## Solving the $\Theta$ Equation using the Series Solution Method (90 minutes)

See 2012 video for series solution lecture with sequence of SWBQs.

Central Forces Notes Section 20-23

• To help improve students understanding of the geometric constraints on the system, we use a physical sphere (a volleyball) when discussing this problem. The use of a physical prop helps students quickly grasp the geometry so they can focus their intellectual energy on other aspects of the solution.
• The Schrodinger Equation is written down for the rigid rotor (aka motion of a particle on a sphere and separated into the $\Theta$ and $\Phi$ parts. By inspection it is shown that the $\Phi$ part of the equation was already solved in the previous section (The Ring Problem).
• A change of variables is applied to cast the $\Theta$ equation in dimensionless terms.
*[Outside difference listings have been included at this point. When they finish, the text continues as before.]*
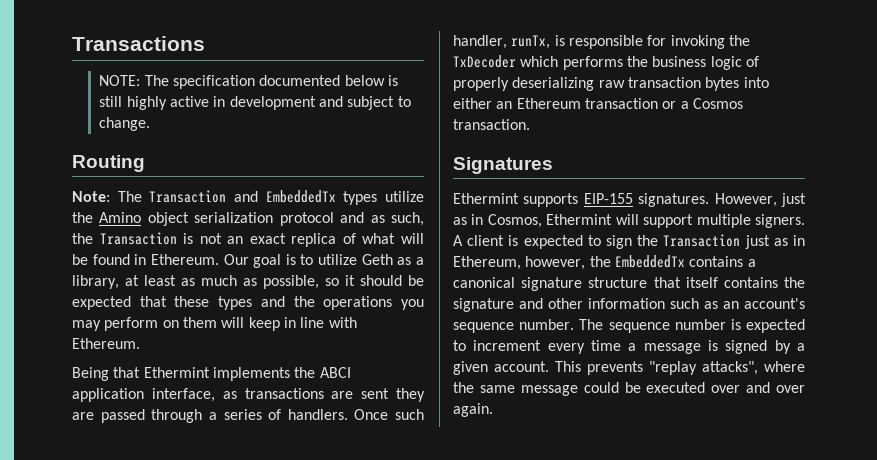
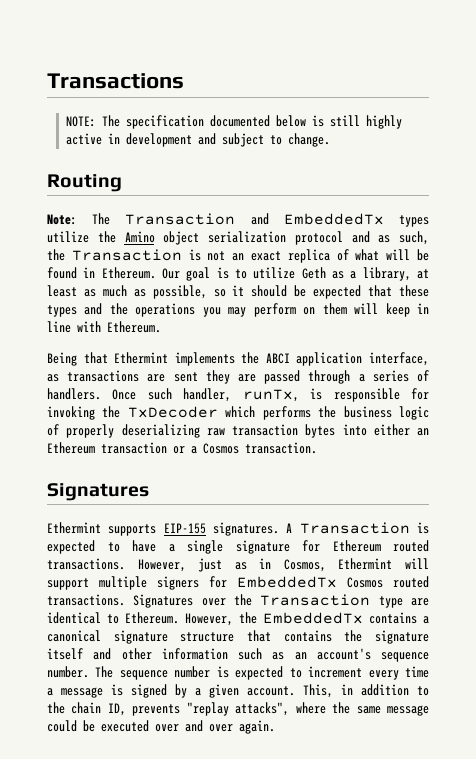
(710, 200) none -> [286,522,430,534] [47,540,429,554] [47,558,125,570] A Transaction is expected to have a single signature for Ethereum routed transactions.
[755,214,805,228] [453,234,805,249] [453,256,586,270] signers. A client is expected to sign the Transaction just as in Ethereum, however, -> [157,576,429,590] [47,594,429,608] [47,612,233,626] signers for EmbeddedTx Cosmos routed transactions. Signatures over the Transaction type are identical to Ethereum. However,
[685,277,718,288] itself -> (271, 636) none
(514, 305) none -> [47,648,83,660] itself
[555,361,581,372] This -> [303,684,429,698] [47,702,126,716] This, in addition to the chain ID,

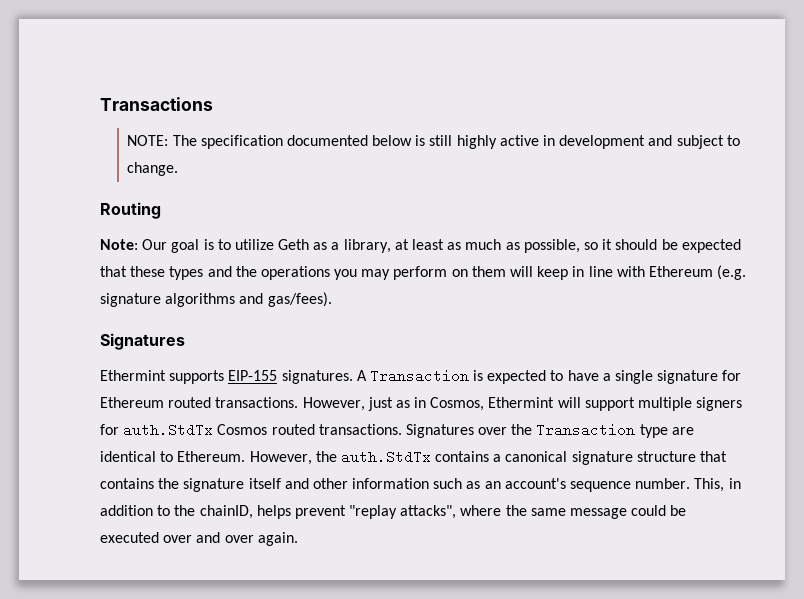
[92,213,429,227] [47,231,429,245] [47,249,430,263] [47,267,156,279] The Transaction and EmbeddedTx types utilize the Amino object serialization protocol and as such, the Transaction is not an exact replica of what will be found in Ethereum. -> (138, 244) none
[107,321,161,333] [47,352,429,366] [47,370,429,384] [47,388,429,402] [47,406,429,420] [47,424,429,438] [47,442,317,454] Ethereum. // Being that Ethermint implements the ABCI application interface, as transactions are sent they are passed through a series of handlers. Once such handler, runTx, is responsible for invoking the TxDecoder which performs the business logic of properly deserializing raw transaction bytes into either an Ethereum transaction or a Cosmos transaction. -> [648,265,747,280] [100,292,332,307] Ethereum (e.g. signature algorithms and gas/fees).
[237,576,337,588] EmbeddedTx -> [123,423,214,437] auth.StdTx
[263,612,363,624] EmbeddedTx -> [340,450,431,464] auth.StdTx
[95,666,430,680] [47,684,295,698] The sequence number is expected to increment every time a message is signed by a given account. -> (691, 483) none
[71,702,181,716] chain ID, prevents -> [199,505,346,519] chainID, helps prevent

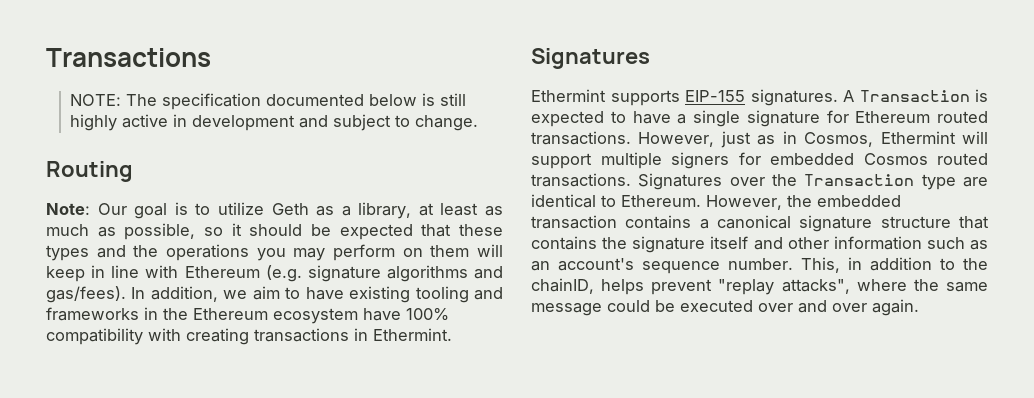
(332, 299) none -> [131,286,504,303] [46,307,449,324] [46,328,452,345] In addition, we aim to have existing tooling and frameworks in the Ethereum ecosystem have 100% compatibility with creating transactions in Ethermint.
[123,423,214,437] auth.StdTx -> [770,153,854,165] embedded
[340,450,431,464] auth.StdTx -> [817,195,901,207] [531,215,617,229] embedded transaction

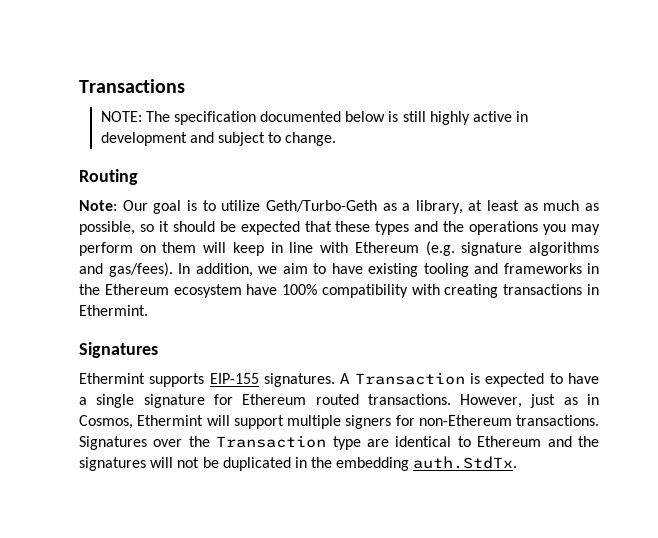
[271,203,309,215] Geth -> [265,200,377,212] Geth/Turbo-Geth
[770,153,988,165] embedded Cosmos routed -> [418,415,512,426] non-Ethereum
[621,195,901,210] [531,215,989,232] [531,236,988,253] [531,257,988,274] [531,278,988,295] [531,299,919,316] Ethereum. However, the embedded transaction contains a canonical signature structure that contains the signature itself and other information such as an account's sequence number. This, in addition to the chainID, helps prevent "replay attacks", where the same message could be executed over and over again. -> [477,436,599,447] [79,456,518,471] Ethereum and the signatures will not be duplicated in the embedding auth.StdTx.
We strongly recommend using the variable $z=\cos\theta$ rather than some other letter (many texts use $w$) since $\cos\theta$ is literally the physical variable $z$ from rectangular coordinates.
• The $\Theta$ equation is then solved using the Series Solution Method (for the case in which m=0).
• The Legendre Polynomials are defined and shown to be the solutions of the $\Theta$ equation.
• Notice that the $\Theta$ equation is a second order linear differential equation. As such, it should have two solutions for all values of the separation constant. However, there are only a few values of the separation constant for which the solutions will be regular (i.e. not blow up) at both the north and south poles. These special solutions are the physical ones and all other solutions are thrown out, i.e two solutions are thrown out for most values of the separation constant and one solution is thrown out for the special values. Regularity at the poles is boundary condition just like having a solution go to zero at a boundary or fall off appropriately at infinity. The discreteness of the quantum number $\ell$ is a direct consequence of this boundary condition.
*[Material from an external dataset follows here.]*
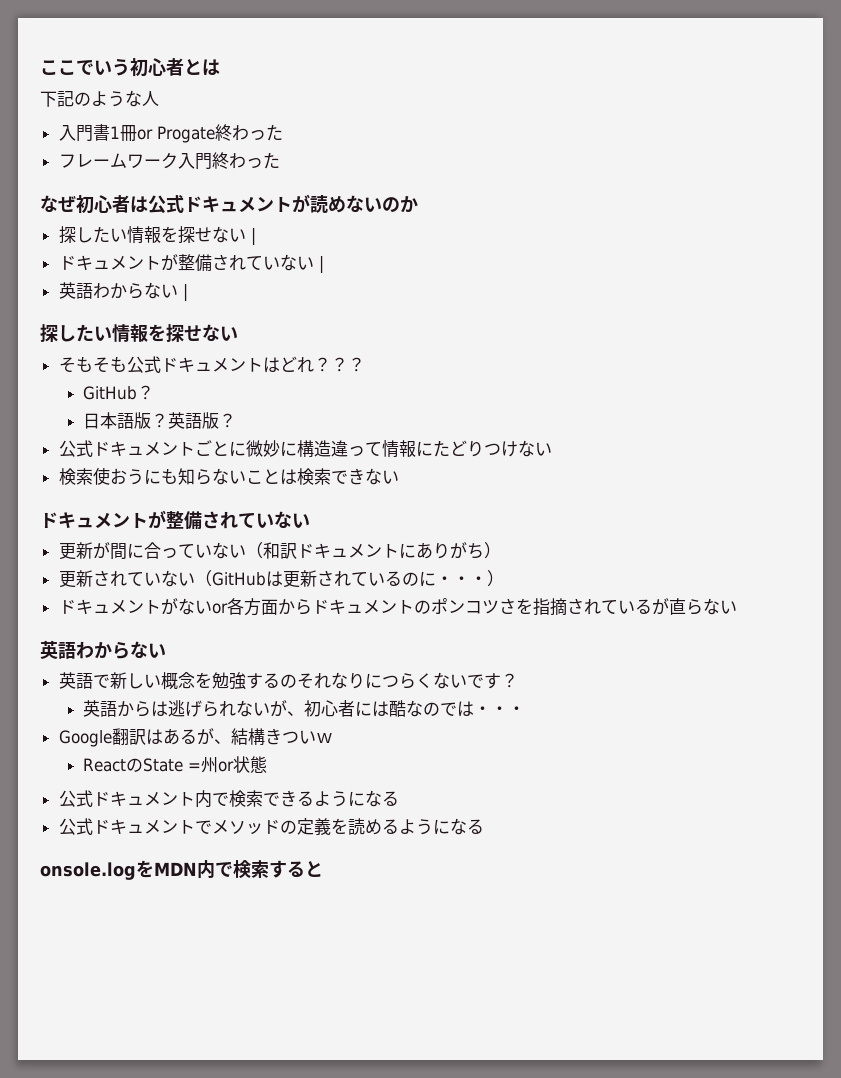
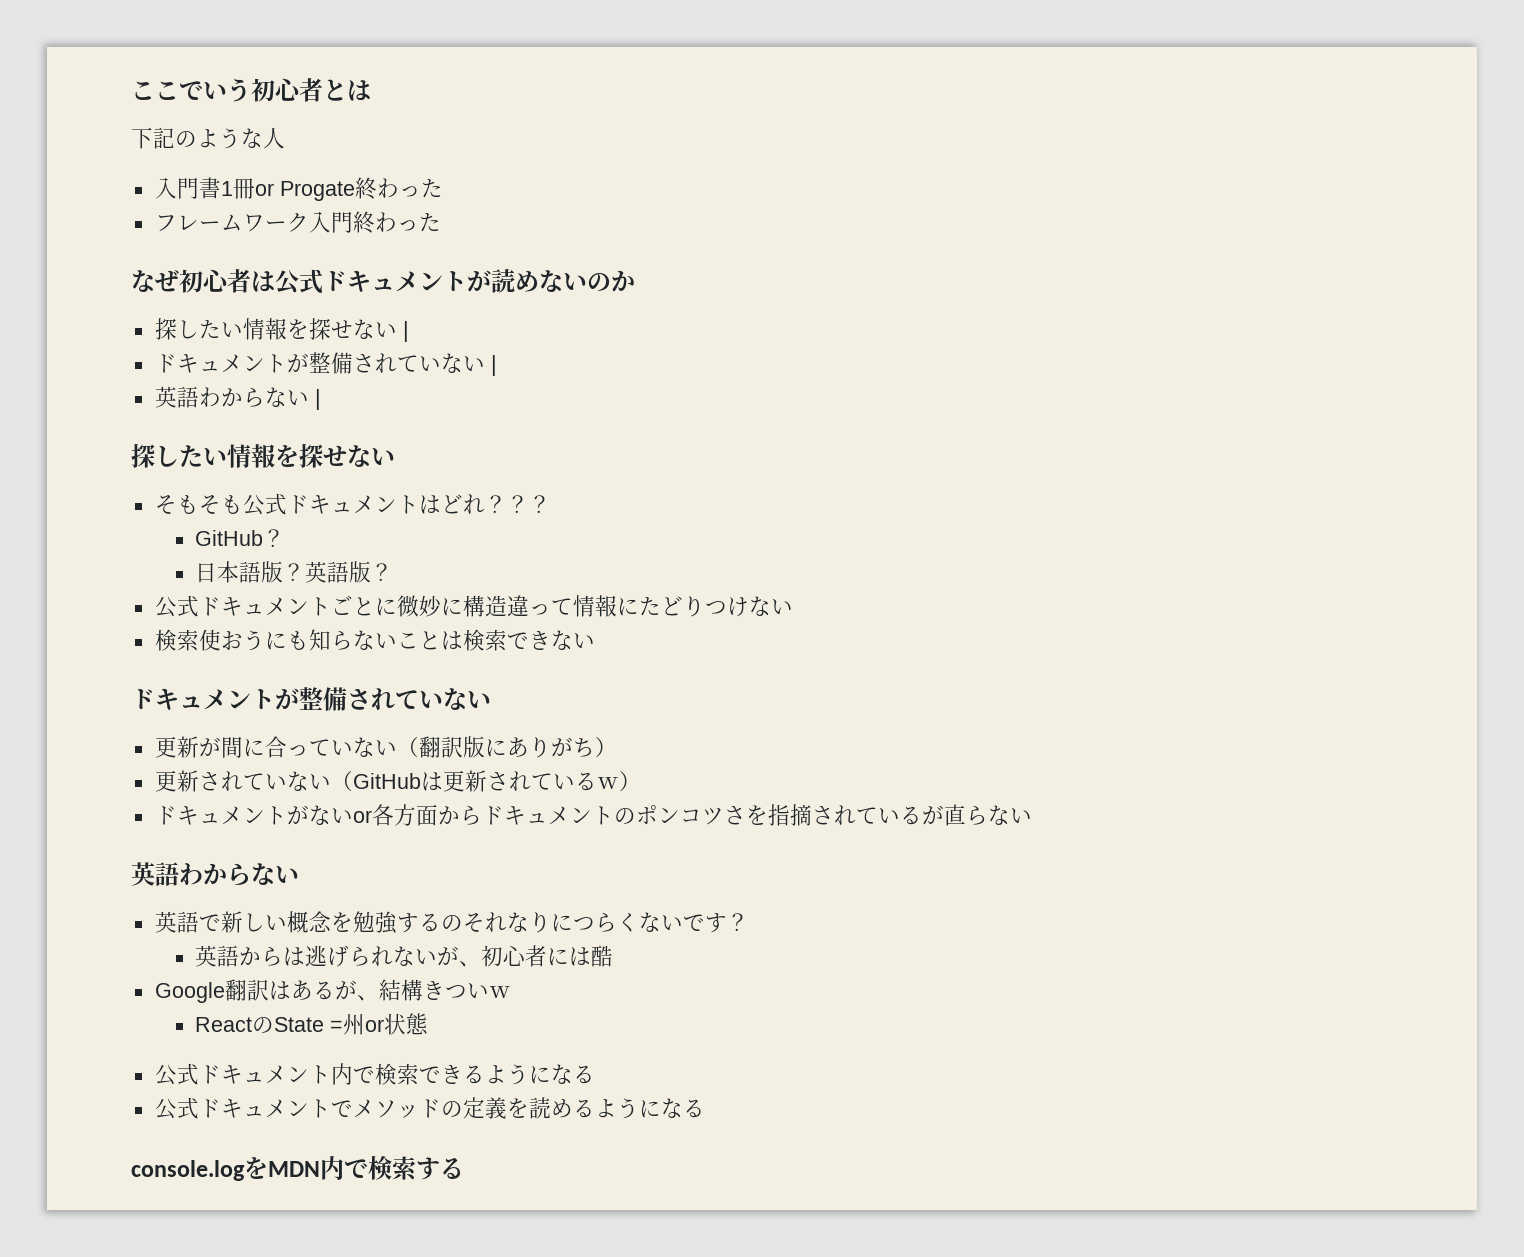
[262,542,399,559] 和訳ドキュメント -> [418,736,485,758] 翻訳版
[401,571,487,587] のに・・・ -> [596,777,619,789] ｗ
[406,700,526,717] なのでは・・・ -> (614, 956) none
[40,862,136,880] onsole.log -> [131,1160,245,1181] console.log
[305,861,323,877] と -> (464, 1168) none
#### Small White Board Questions

• Write down the following Legendre Polynomial, $P_2(z)$. Students sometimes have difficulty with this the first time they do it because they are not used to using the recurrence relation in this way. In addition, they do not realize that they need to set the values of $a_0$ and $a_1$.

#### Common Student Confusions/Questions

• Q: What is the difference between a Legendre Polynomial and a Taylor Series? A: A Legendre Polynomial is a specific example of a (short!) Taylor Series.
• Trying to find $a_0$ and $a_1$. Students don't realize they have to set these values, either $a_0=a_0$ and $a_1=0$ (even), or $a_0=0$ and $a_1=a_1$ (odd)
• Students also are often confused about how you set $a_0$. They don't realize that this is set by the initial/boundary conditions in most physical situations. In quantum examples, the constant is determined by the normalization condition on the eigenstates.
• It is common for students to wonder how you can set the odd or even solution to be zero. It is helpful to remind them that we expect two solutions for a second order differential equation. One of which is odd and one is even. If the value of $\ell$ is even then the odd series does not terminate and, in fact, blows up at either the north or south pole, whereas if the value of $\ell$ is odd, the even series does not terminate and thus blows up. The recurrence relation shows that only one of the two solutions will terminate and thus be well behaved at the poles for a given value of $\ell$.